Cuando se discute el problema de la representación política, suelen atribuirse todos los males al ámbito nacional y se minimiza lo que ocurre en el subnacional, entendido este como el de alcance regional y local.
Los partidos políticos han tenido tradicionalmente la función de agregar y sistematizar intereses sociales. De tal manera que presentaban candidaturas en todos los niveles de representación política: presidencia, Parlamento, municipios y, posteriormente, gobiernos regionales. De manera parecida ocurría en otros países. El resultado era que un grupo acotado de partidos concentraba la representación de arriba hacia abajo. Pero existían pequeños y dispersos lugares, sobre todo a nivel distrital, en donde ganaban listas locales, que en alguna época transitaron bajo el nombre de “independientes”. Eran, de alguna manera, la excepción. Mal que bien los partidos integraban y sus autoridades respondían por un lado a sus electores y, por otro lado, a sus respectivos partidos.
Con el desplome del sistema de partidos a finales de los ochenta, todo esto se trastocó. Como señalamos en esta columna la semana pasada, los partidos de tradición histórica fueron desplazados por los nuevos y emergentes, pero solo en el nivel de la representación presidencial y parlamentaria. A nivel subnacional, los tradicionales se redujeron y los emergentes no tuvieron incidencia. Ese gran espacio fue ocupado inicialmente por esas listas “independientes”, como ocurrió en las elecciones municipales de la década del ochenta, creando una gran diáspora en todo el territorio nacional.
Pero a inicios de este siglo, concurrieron tres eventos: proceso de regionalización, crecimiento económico y Ley de Partidos Políticos. El resultado fue que importantes recursos y funciones pasaron a los gobiernos regionales, se permitió que se crearan los llamados “movimientos regionales” y se consolidó una representación subnacional propia y casi desconectada de la nacional. En medio del descrédito de los partidos, se fue desarrollando un fuerte proceso de “desnacionalización” de la representación política. Pero si bien estas organizaciones regionales triunfaban, no articulaban representación regional sino tan solo departamental.

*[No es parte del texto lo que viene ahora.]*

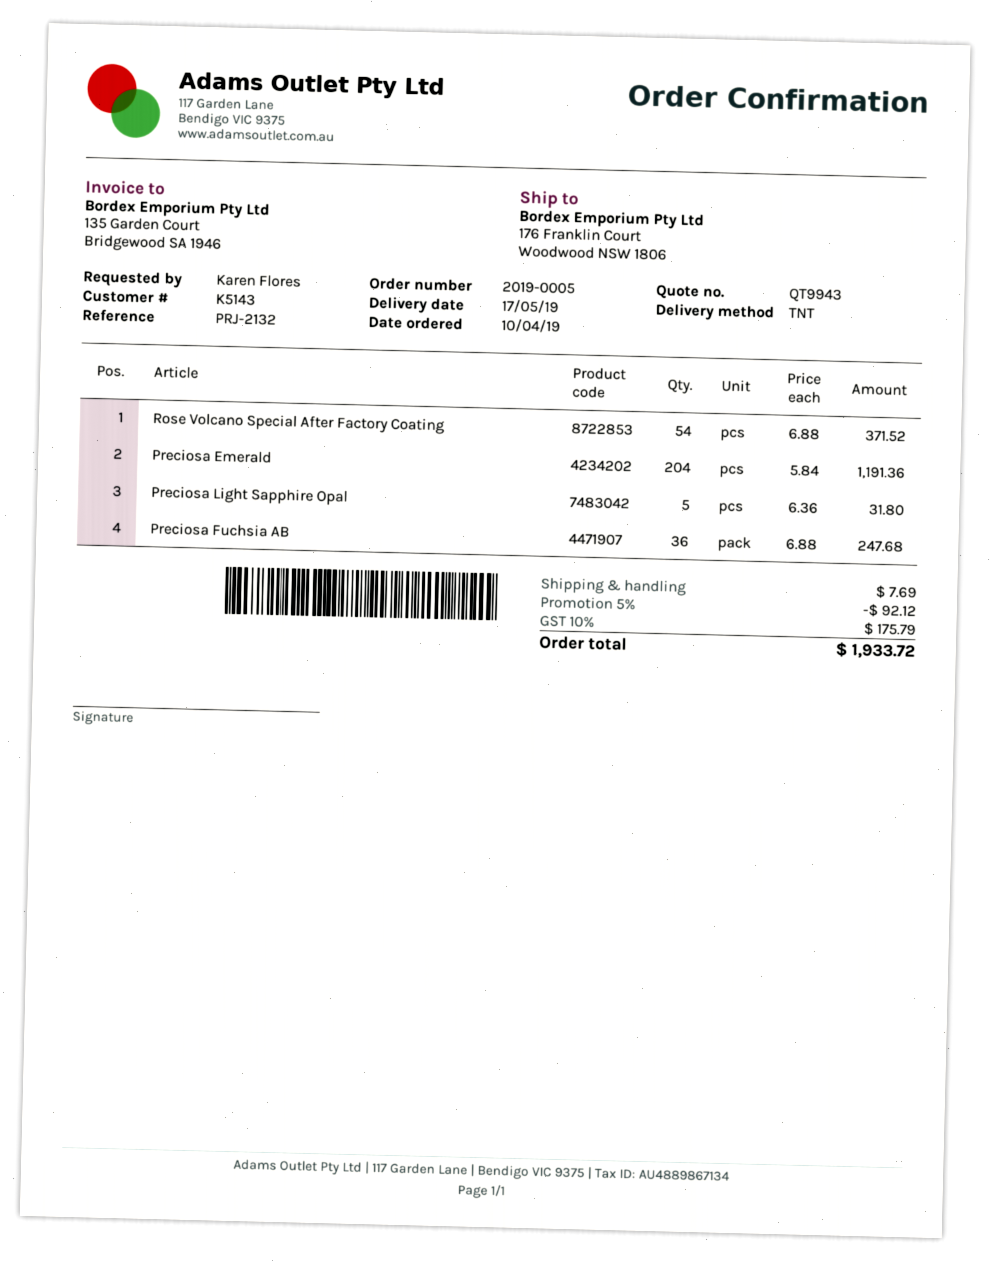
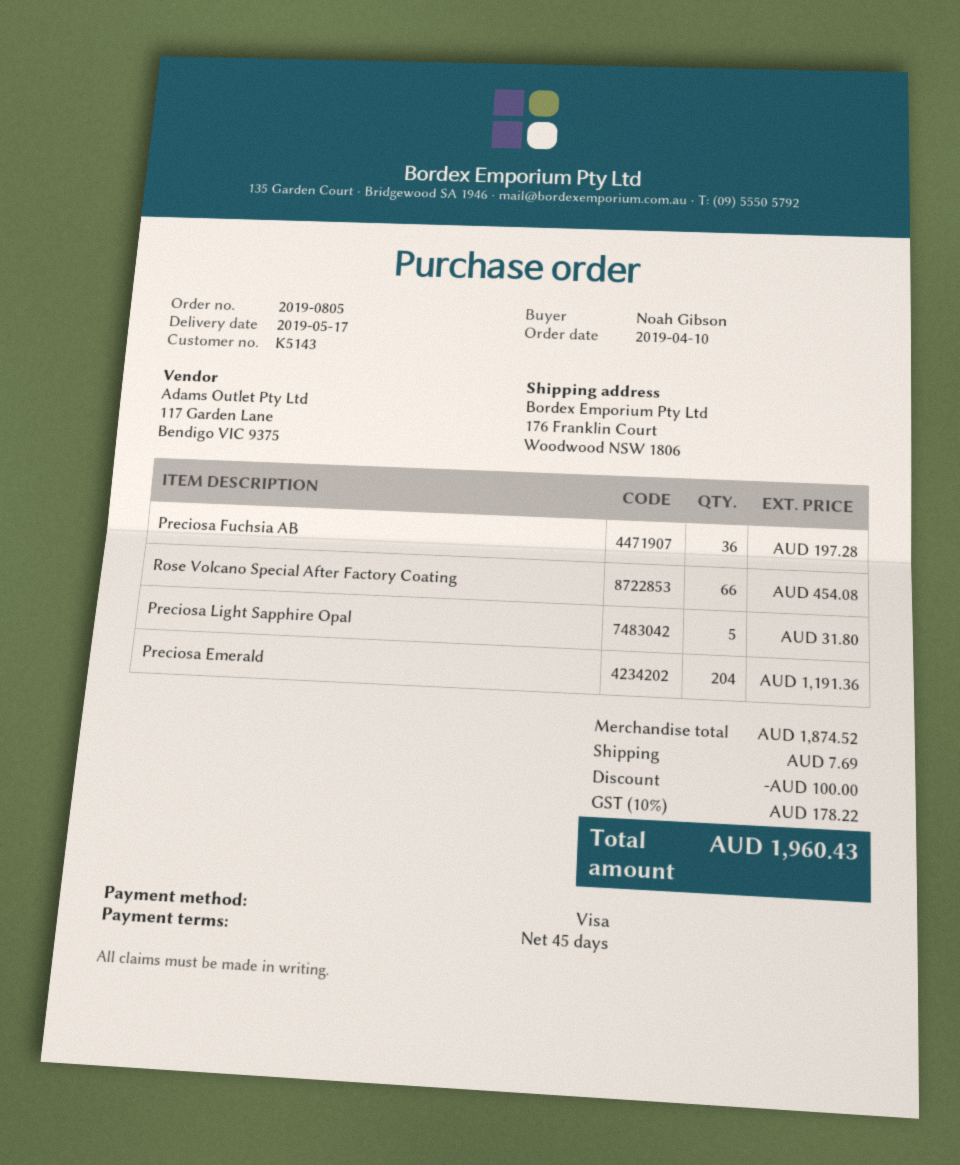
order number: 2019-0005 -> 2019-0805
ordered by: Karen Flores -> Noah Gibson
Rose Volcano Special After Factory Coating: 54 for 371.52 -> 66 for 454.08
Preciosa Fuchsia AB: 36 for 247.68 -> 36 for 197.28
discount: 92.12 -> 100.00
tax: 10% = 175.79 -> 10% = 178.22
total: 1933.72 -> 1960.43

Se observó la creciente proliferación de organizaciones de alcance regional (departamental), provincial y distrital, lo que llevó a una atomización partidaria extrema. Sin embargo, progresivamente también las listas locales, vale decir las de alcance provincial y distrital, también decrecieron, a favor de las regionales.
Pero estas organizaciones regionales, al lado de tener mucha responsabilidad política –varios gobiernos regionales y municipios vieron crecer sus arcas gracias a las mayores transferencias del tesoro público o el canon, donde están presentes las industrias extractivas–, no eran exigidas de cumplir con obligaciones como ocurría con los partidos políticos nacionales.
En concreto, al lado del debilitamiento de los partidos políticos se han fortalecido las organizaciones regionales. El problema es que la mayoría de estas han tenido una vida efímera, desarrollan un alto personalismo en la organización, reproduciendo y potenciando muchos de los males que cargan los partidos nacionales. En consecuencia, lo que se está formando es un grupo de líderes regionales sin organización, pero con recursos y poder.
Un país con esta configuración representativa transita por un riesgoso camino cuyas evidencias son cada vez más notorias: desarticulación política, falta de control y corrupción. Una reforma política debe enfrentar este problema (El Comercio, jueves 14 de febrero del 2019).
*El autor es presidente de la Comisión de Alto Nivel para la Reforma Política.